Sometimes a book comes in to the store that looks so good I have to put aside everything else I'm reading and devour it right then. Tayari Jones' novel "Silver Sparrow" was definitely one of those. Not only did the blurb contain the opening line: "My father, James Witherspoon, is a bigamist" but it also compared Jones to Toni Morrison . You don't set something like that aside, you cradle it to your chest and take it home to begin immediately.
"Silver Sparrow" takes place in 1980's Atlanta and tells the story of James Witherpoon's two families through the eyes of his "secret daughter" Dana and her legitimate sister Chaurisse. The this story of life and lies is made all the more heartrending and intense by the fact it is being told by the two blameless characters caught between their father's actions. The first half of the novel is told by Dana and as a reader you very quickly sympathize with her. Dana's revelation that she is a part of a "secret family" and that she and her mother often perform surveillance on her father's other family brings to mind many questions of identity. While Jones never really tackles the identity issue head-on I found it to be one of the most fascinating aspects of the novel. Who we are has so much to do with who we are in relation to each other.

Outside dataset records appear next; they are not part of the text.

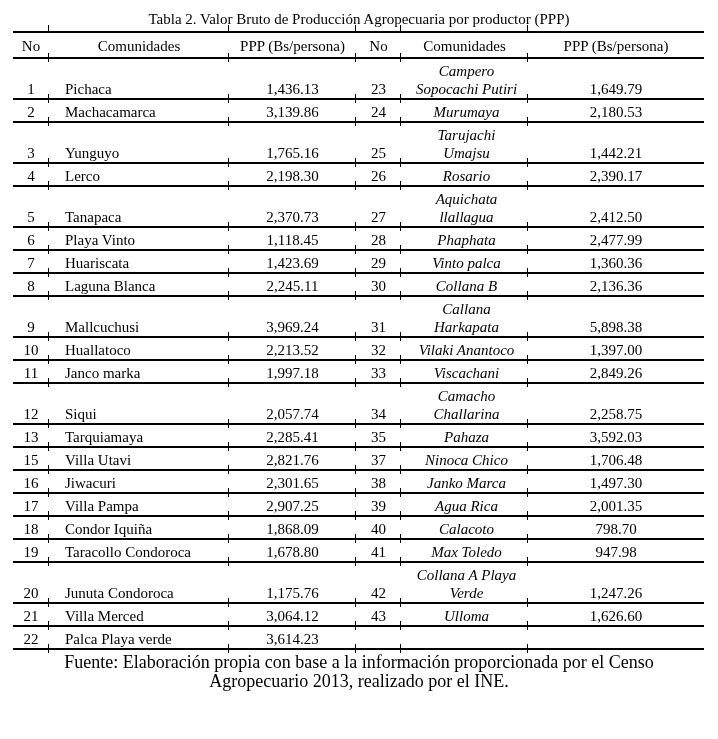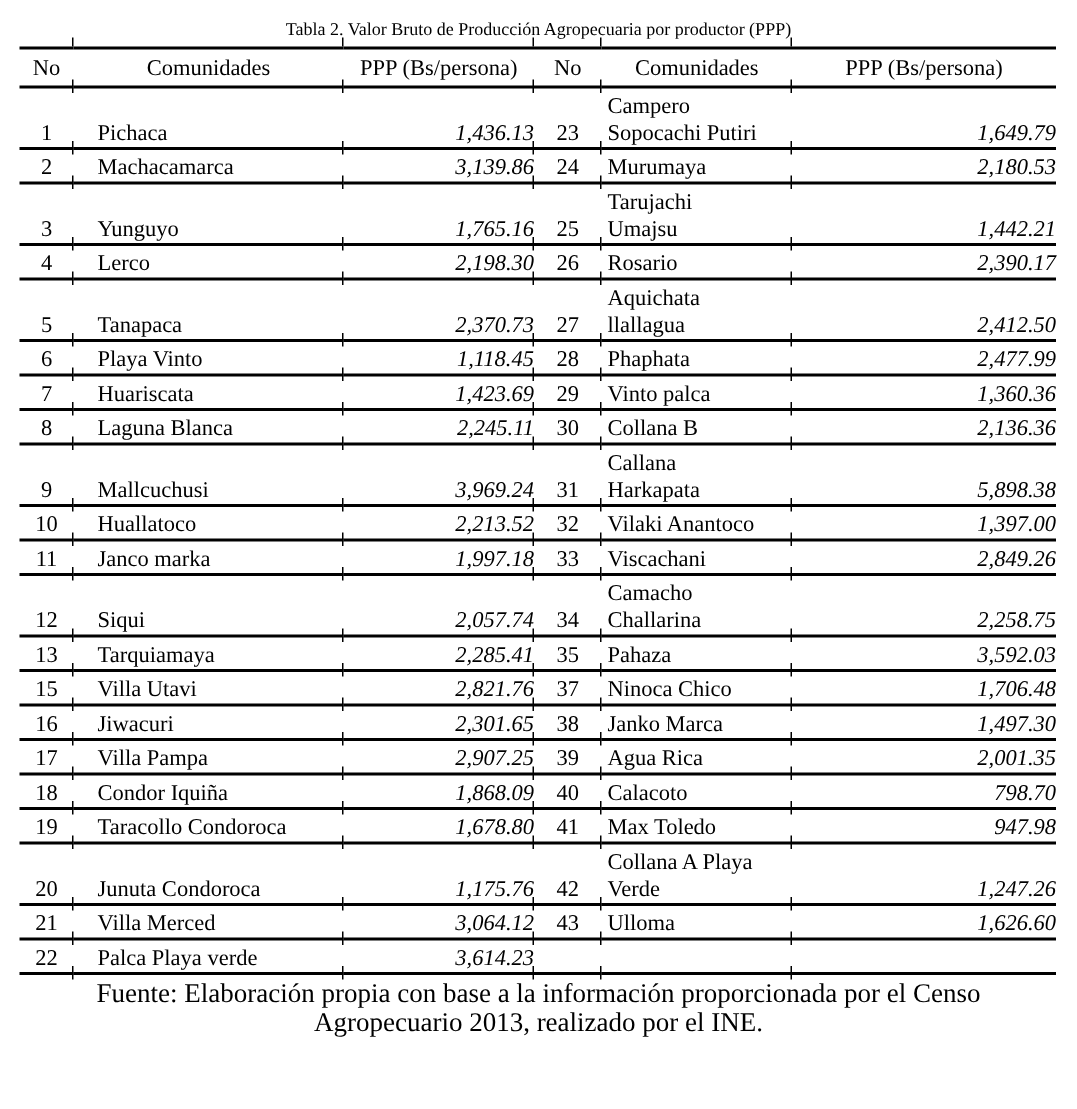--- a/index.html
+++ b/index.html
@@ -13,21 +13,21 @@
     overflow: hidden;
   }
   .page {
     position: relative;
     width: 718px;
     height: 739px;
   }
   .title {
     margin-top: 10px;
     text-align: center;
-    font-size: 12px;
+    font-size: 15px;
     line-height: 18px;
   }
   table.ppp {
     border-collapse: collapse;
     table-layout: fixed;
     width: 691px;
     margin: 3px 0 0 13px;
   }
   th, td {
     position: relative;
@@ -59,23 +59,23 @@
   thead th:not(:first-child)::before {
     content: "";
     position: absolute;
     left: -1px;
     top: -8px;
     width: 1px;
     height: 6px;
     background: #000;
   }
   .c1, .c4 { text-align: center; }
-  .c3, .c6 { text-align: right; font-style: italic; }
+  .c3, .c6 { text-align: center; }
   .c2 { text-align: left; padding-left: 16px; white-space: pre-line; font-family: Liberation Serif, serif; }
-  .c5 { text-align: left; padding-left: 4px;  white-space: pre-line; }
+  .c5 { text-align: center; padding-left: 4px;  white-space: pre-line; font-style: italic; }
   .source {
     margin-top: 3px;
     text-align: center;
     font-size: 18px;
     line-height: 19px;
     white-space: pre-line;
   }
 </style>
 </head>
 <body>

At one point in the novel Dana begins a conversation with a man she knows to be her grandfather who knows her only as a stranger passing his house on the street, until he says "please excuse my clothes and such... I was just doing yard work. I didn't figure on meeting you." Dana realizes that her grandfather has known who she is, her identity has been revealed not only through her looks but also through their "surveilling." Jones may be suggesting components of identity in this way, that it is made up of both who we are and what we do.

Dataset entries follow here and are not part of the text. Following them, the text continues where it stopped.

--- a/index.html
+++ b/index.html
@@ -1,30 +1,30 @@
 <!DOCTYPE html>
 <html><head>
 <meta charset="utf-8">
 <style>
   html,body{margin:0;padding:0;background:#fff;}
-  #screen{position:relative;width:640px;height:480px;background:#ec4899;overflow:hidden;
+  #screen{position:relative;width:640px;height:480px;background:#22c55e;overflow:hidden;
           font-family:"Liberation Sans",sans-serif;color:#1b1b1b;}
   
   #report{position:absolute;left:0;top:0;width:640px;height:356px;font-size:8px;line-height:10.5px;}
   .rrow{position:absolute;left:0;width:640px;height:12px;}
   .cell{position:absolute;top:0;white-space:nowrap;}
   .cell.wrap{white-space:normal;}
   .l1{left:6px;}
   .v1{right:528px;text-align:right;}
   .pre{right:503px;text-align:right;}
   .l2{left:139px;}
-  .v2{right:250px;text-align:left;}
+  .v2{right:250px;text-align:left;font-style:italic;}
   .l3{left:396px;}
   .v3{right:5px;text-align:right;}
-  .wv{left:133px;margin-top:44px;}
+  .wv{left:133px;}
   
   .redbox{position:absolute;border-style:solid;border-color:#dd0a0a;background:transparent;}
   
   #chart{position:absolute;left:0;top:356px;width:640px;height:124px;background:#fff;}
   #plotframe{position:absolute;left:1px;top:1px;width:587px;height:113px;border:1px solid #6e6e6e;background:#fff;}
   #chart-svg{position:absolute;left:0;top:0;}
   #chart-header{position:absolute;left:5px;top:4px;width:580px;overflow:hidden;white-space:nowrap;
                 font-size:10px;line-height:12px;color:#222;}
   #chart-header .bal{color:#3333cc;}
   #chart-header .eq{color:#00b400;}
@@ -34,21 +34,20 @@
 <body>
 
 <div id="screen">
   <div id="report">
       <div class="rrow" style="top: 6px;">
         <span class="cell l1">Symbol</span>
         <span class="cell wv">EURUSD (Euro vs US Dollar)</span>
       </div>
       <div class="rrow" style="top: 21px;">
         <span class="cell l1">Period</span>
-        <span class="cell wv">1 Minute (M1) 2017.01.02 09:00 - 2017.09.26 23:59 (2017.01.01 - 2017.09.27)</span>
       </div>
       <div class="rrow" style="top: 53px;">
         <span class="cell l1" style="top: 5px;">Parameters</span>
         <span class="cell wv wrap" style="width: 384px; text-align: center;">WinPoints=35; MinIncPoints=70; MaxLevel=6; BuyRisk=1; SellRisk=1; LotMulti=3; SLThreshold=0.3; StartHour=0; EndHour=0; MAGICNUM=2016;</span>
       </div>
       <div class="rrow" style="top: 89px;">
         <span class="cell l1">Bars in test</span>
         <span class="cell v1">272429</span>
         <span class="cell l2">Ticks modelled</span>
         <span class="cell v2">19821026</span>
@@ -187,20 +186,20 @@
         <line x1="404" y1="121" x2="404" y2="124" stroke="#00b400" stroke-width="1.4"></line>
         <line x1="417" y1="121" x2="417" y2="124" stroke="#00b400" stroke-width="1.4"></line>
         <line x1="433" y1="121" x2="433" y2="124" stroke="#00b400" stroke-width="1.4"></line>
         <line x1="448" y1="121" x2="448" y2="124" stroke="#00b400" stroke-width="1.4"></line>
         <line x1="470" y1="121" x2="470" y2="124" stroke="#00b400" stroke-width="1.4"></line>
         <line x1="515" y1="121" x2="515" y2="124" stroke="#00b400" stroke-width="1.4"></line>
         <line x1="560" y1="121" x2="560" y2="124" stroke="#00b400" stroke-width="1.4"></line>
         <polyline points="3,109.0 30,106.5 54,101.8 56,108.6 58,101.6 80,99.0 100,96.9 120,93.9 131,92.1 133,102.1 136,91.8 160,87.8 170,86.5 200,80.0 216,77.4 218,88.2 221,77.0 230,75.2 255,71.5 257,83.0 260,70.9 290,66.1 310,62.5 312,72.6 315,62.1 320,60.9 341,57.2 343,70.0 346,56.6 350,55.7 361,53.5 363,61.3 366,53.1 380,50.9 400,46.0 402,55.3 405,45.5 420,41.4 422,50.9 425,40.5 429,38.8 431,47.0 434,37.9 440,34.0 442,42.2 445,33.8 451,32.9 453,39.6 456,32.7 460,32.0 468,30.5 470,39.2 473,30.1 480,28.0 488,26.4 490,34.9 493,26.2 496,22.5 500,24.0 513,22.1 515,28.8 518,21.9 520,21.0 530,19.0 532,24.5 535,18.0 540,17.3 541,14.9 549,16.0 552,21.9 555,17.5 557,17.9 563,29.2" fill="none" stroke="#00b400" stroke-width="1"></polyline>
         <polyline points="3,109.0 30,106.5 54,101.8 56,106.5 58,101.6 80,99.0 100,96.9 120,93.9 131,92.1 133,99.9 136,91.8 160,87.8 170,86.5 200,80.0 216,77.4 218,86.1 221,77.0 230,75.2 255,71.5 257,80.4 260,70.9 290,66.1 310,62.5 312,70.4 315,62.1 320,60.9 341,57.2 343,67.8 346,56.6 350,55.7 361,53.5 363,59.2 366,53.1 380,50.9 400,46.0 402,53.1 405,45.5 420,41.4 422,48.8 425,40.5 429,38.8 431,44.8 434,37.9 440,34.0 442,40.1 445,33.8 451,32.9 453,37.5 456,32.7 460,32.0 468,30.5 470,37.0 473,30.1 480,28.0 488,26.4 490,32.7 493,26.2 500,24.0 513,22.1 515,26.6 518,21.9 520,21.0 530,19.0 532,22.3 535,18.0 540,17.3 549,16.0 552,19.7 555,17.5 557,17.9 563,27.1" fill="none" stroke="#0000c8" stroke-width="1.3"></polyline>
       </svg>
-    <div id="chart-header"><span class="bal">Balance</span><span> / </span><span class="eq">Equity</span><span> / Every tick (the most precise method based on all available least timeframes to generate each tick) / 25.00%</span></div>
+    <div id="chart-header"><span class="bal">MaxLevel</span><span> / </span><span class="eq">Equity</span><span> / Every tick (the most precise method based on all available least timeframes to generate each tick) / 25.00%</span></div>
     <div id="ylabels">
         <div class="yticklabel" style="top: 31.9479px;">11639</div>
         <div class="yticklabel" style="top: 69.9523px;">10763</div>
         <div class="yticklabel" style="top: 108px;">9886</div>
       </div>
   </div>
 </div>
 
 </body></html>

Dana is not lost by being a secret child. She has more control over her identity by the virtue of her familial history, while her sister, Chaurisse, has been sheltered from the truth of her father's lifestyle and leads a life of not so blissful ignorance. Chaurisse may have a legitimate family life but she is desperately lonely and insecure. Her dream is to be "silver," which is what she "called girls who were natural beauties but who also smoothed on a layer of pretty from a jar. It wasn't how they looked, it was how they were" (there's the question of identity again). Thus Dana enters into Chaurisse's life. They meet in the cosmetics aisle of a pharmacy. Dana is irresistibly silver and Chaurisse longs to be her friend, to catch her silver properties. For her part, Dana has grown tired of surveilling and is looking for an opportunity to experience more of Chaurisse's life.

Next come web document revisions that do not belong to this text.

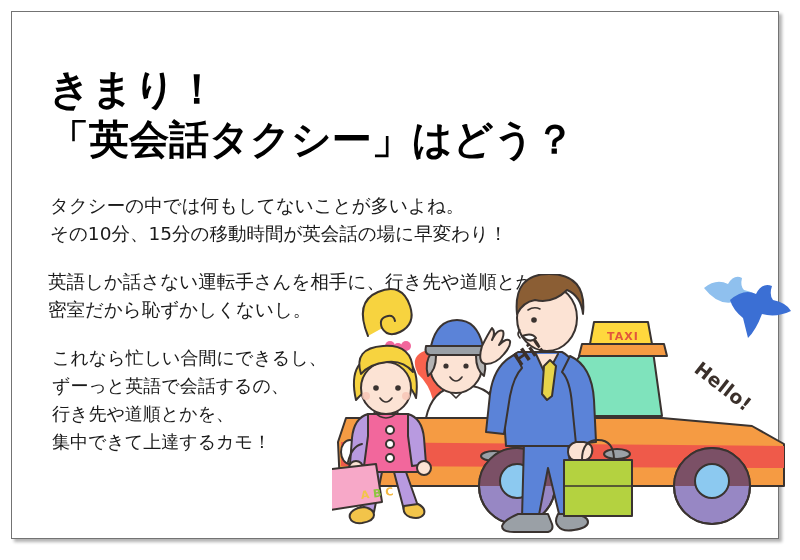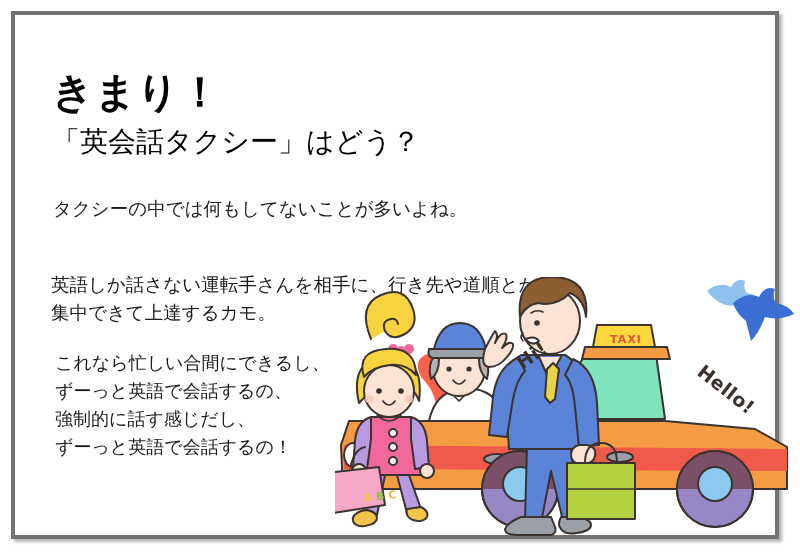--- a/index.html
+++ b/index.html
@@ -15,59 +15,59 @@
     overflow: hidden;
     font-family: "DejaVu Sans", "Liberation Sans", sans-serif;
   }
   #slide-frame {
     position: absolute;
     left: 11px;
     top: 11px;
     width: 768px;
     height: 528px;
     background: #ffffff;
-    border: 4px solid #737373;
+    border: 1px solid #737373;
     box-shadow: 3px 3px 3px rgba(0,0,0,0.30);
     box-sizing: border-box;
   }
 
   
   #title-block {
     position: absolute;
     left: 37px;
     top: 56px;
     width: 640px;
   }
   .title-line1 {
     font-size: 41px;
     font-weight: bold;
     color: #000000;
     line-height: 1.05;
     letter-spacing: 0.5px;
     white-space: nowrap;
   }
   .title-line2 {
-    font-size: 28px;
-    font-weight: normal;
+    font-size: 40px;
+    font-weight: bold;
     color: #000000;
     line-height: 1.15;
-    margin-top: 12px;
+    margin-top: 5px;
     white-space: nowrap;
   }
 
   .para {
     position: absolute;
     color: #1a1a1a;
     font-size: 18.5px;
     line-height: 1.52;
     white-space: nowrap;
   }
   #para-1 { left: 38px; top: 180px; }
   #para-2 { left: 36px; top: 256px; }
-  #para-3 { left: 40px; top: 334px; font-size: 18px; line-height: 1.55; }
+  #para-3 { left: 40px; top: 334px; font-size: 18px; line-height: 1.55; font-family: Liberation Mono, monospace; }
 
   
   #illustration {
     position: absolute;
     left: 320px;
     top: 262px;
     width: 470px;
     height: 278px;
   }
   #illustration svg { display: block; }
@@ -121,32 +121,33 @@
 <div id="page">
   <div id="slide-frame">
 
     <div id="title-block">
       <div class="title-line1">きまり！</div>
       <div class="title-line2">「英会話タクシー」はどう？</div>
     </div>
 
     <div class="para" id="para-1">
       <div>タクシーの中では何もしてないことが多いよね。</div>
+      <div>その10分、15分の移動時間が英会話の場に早変わり！</div>
     </div>
 
     <div class="para" id="para-2">
       <div>英語しか話さない運転手さんを相手に、行き先や道順とかを、</div>
-      <div>集中できて上達するカモ。</div>
+      <div>密室だから恥ずかしくないし。</div>
     </div>
 
     <div class="para" id="para-3">
       <div>これなら忙しい合間にできるし、</div>
       <div>ずーっと英語で会話するの、</div>
-      <div>強制的に話す感じだし、</div>
-      <div>ずーっと英語で会話するの！</div>
+      <div>行き先や道順とかを、</div>
+      <div>集中できて上達するカモ！</div>
     </div>
 
     <div id="illustration">
       <svg width="470" height="278" viewBox="0 0 470 278" xmlns="http://www.w3.org/2000/svg">
         <defs>
           <style>
             .ol { stroke:#3a3330; stroke-width:2; stroke-linejoin:round; stroke-linecap:round; }
             .olt { stroke:#3a3330; stroke-width:1.6; stroke-linejoin:round; stroke-linecap:round; fill:none; }
           </style>
         </defs>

I'm sure you can imagine where a friendship between these girls leads, but it's not really the happenings in the plot that matter. It's in the way Jones has them unfold. This is a story of families, both typical and not-so. The characters are real and true. "Silver Sparrow" is a beautiful story for all of it's sadness, within its pages Tayari Jones delves into the meaning of love and family, secrets and betrayals and comes away with a novel that tells a story that is simultaneously unique and universal. You should definitely read this book.